→ **REQUIREMENT**: The answer must repeat every record exactly, with all pictures omitted.

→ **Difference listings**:
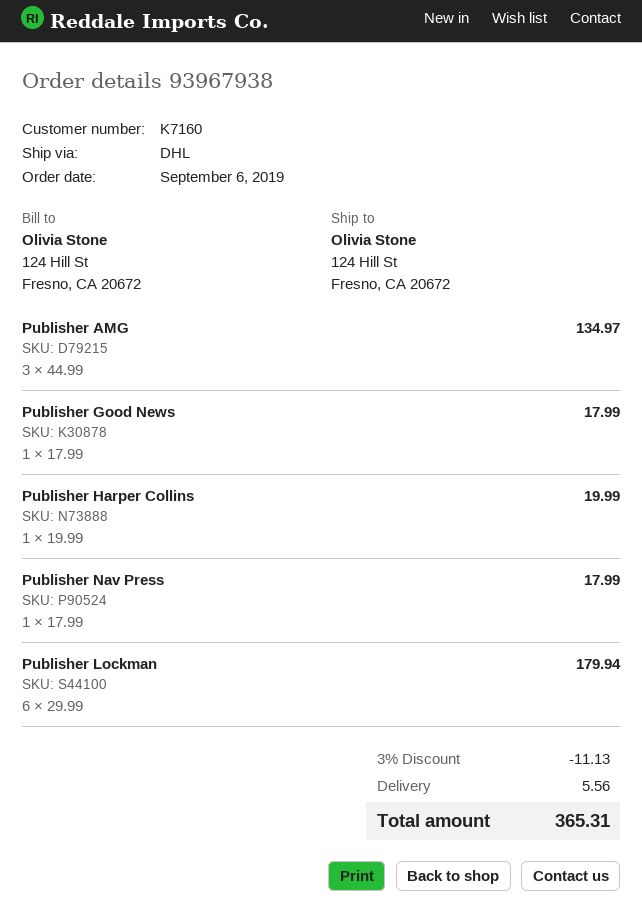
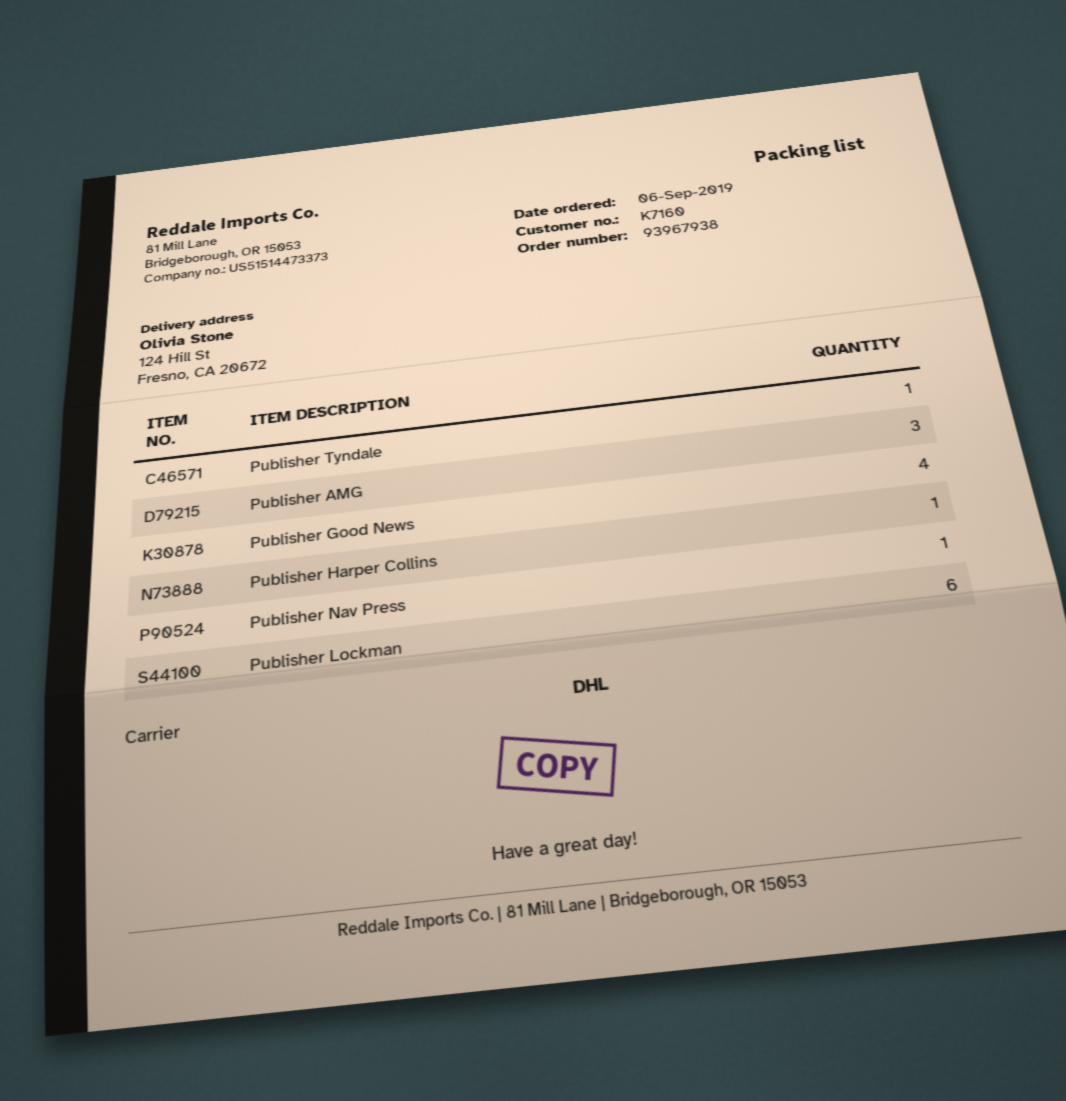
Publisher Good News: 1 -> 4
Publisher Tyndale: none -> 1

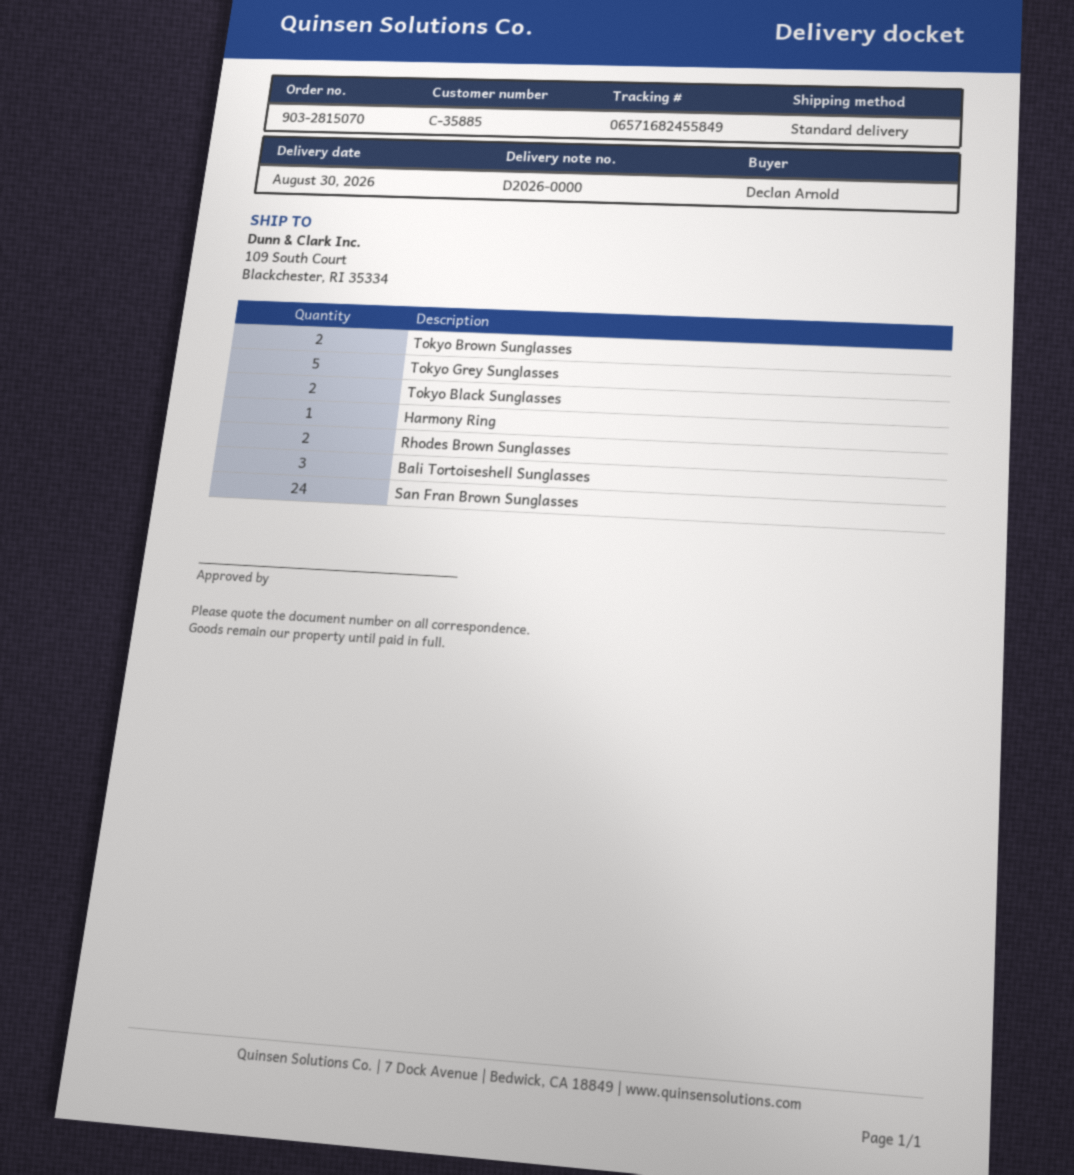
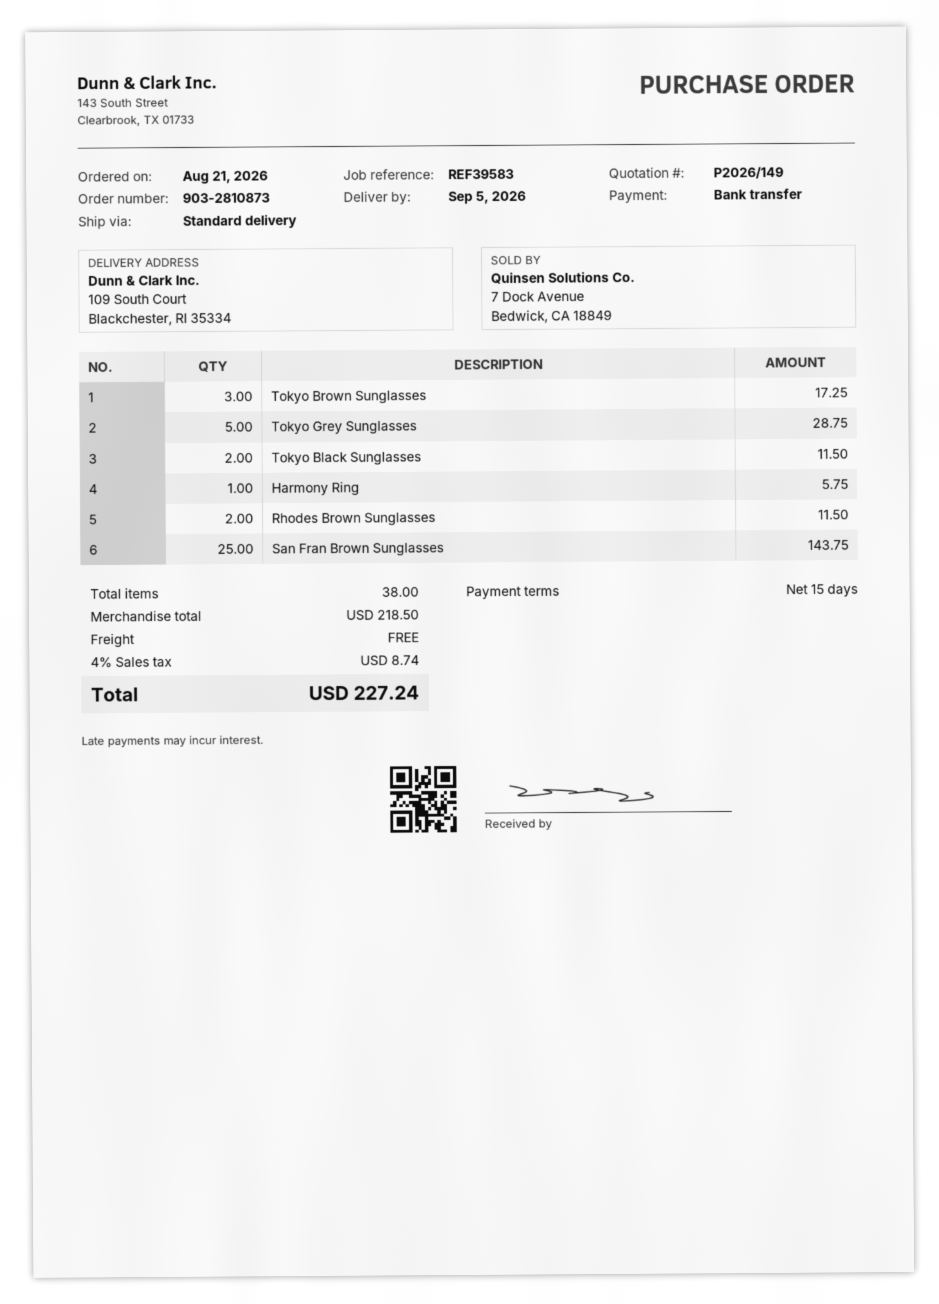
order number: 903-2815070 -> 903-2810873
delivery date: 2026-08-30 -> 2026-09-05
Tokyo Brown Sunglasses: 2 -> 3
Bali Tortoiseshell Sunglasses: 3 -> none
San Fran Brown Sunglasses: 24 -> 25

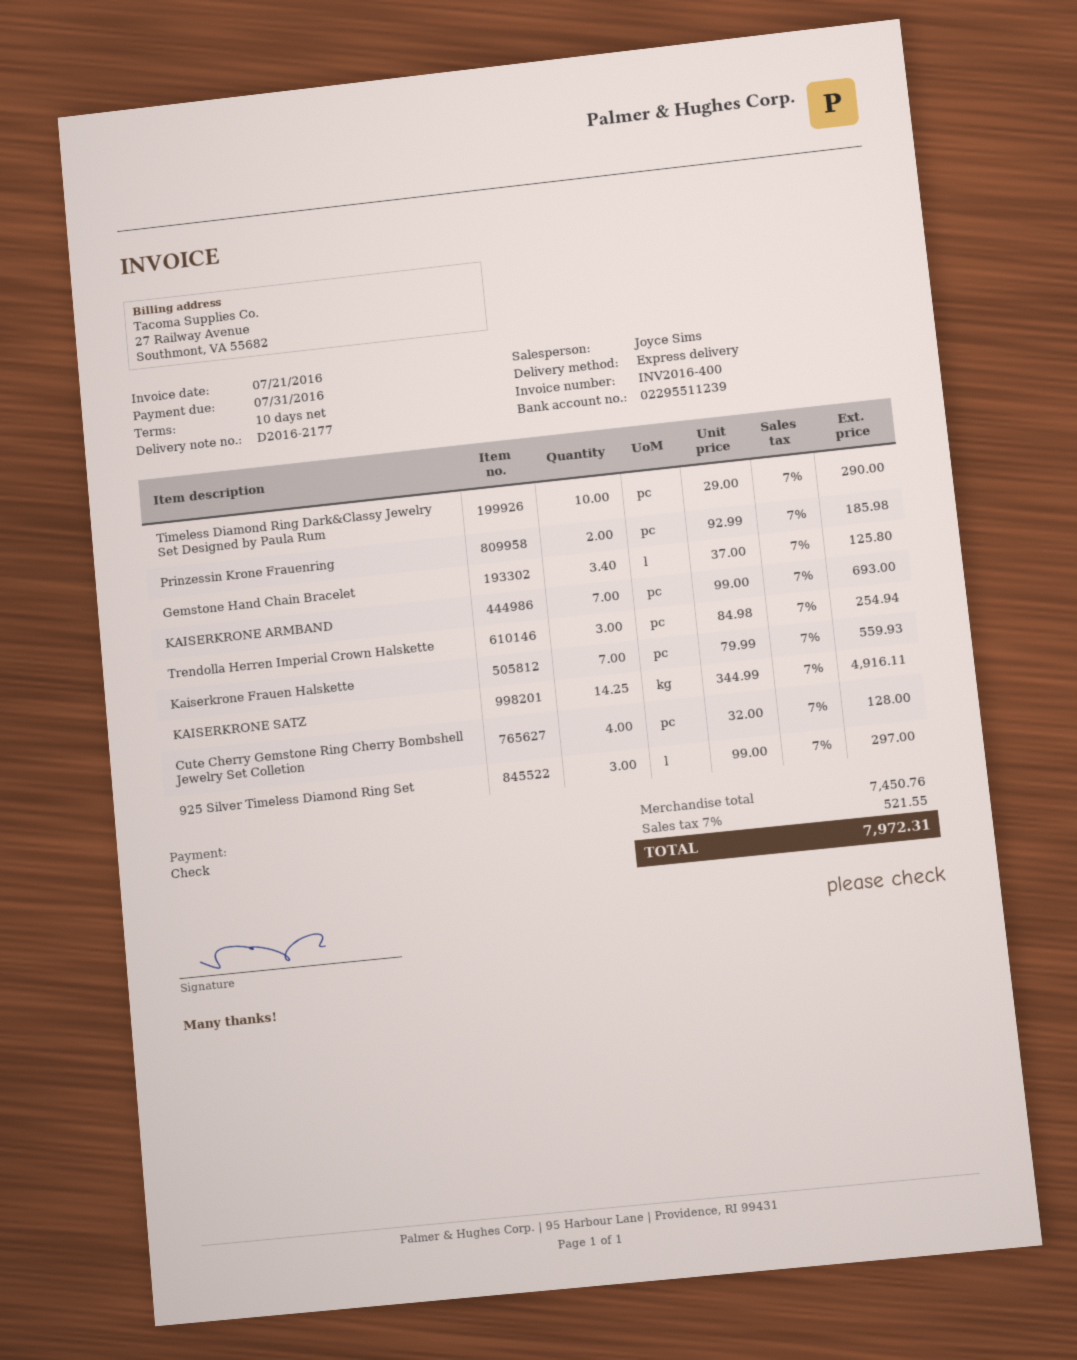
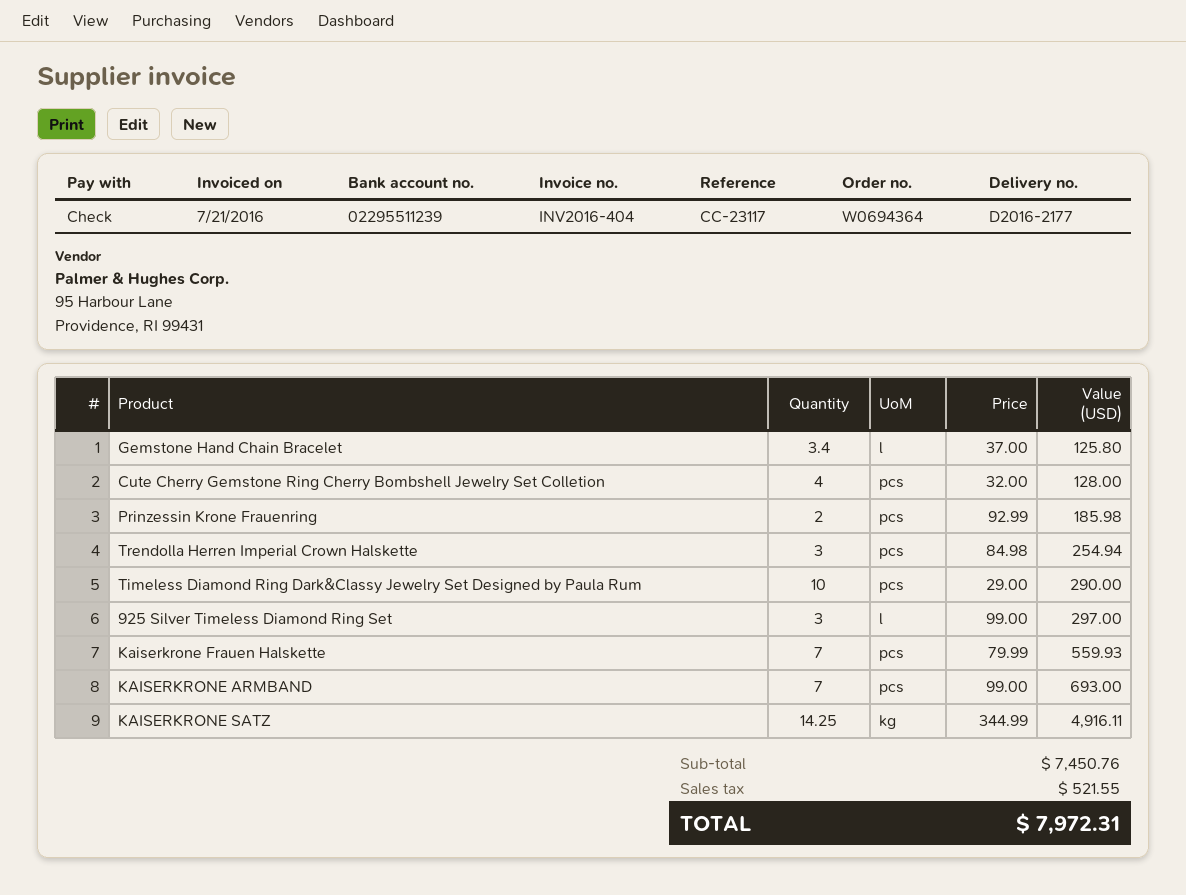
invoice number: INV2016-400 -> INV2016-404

→ **EXERCISE SOLUTION**:
Publisher Good News: 1 -> 4
Publisher Tyndale: none -> 1

order number: 903-2815070 -> 903-2810873
delivery date: 2026-08-30 -> 2026-09-05
Tokyo Brown Sunglasses: 2 -> 3
Bali Tortoiseshell Sunglasses: 3 -> none
San Fran Brown Sunglasses: 24 -> 25

invoice number: INV2016-400 -> INV2016-404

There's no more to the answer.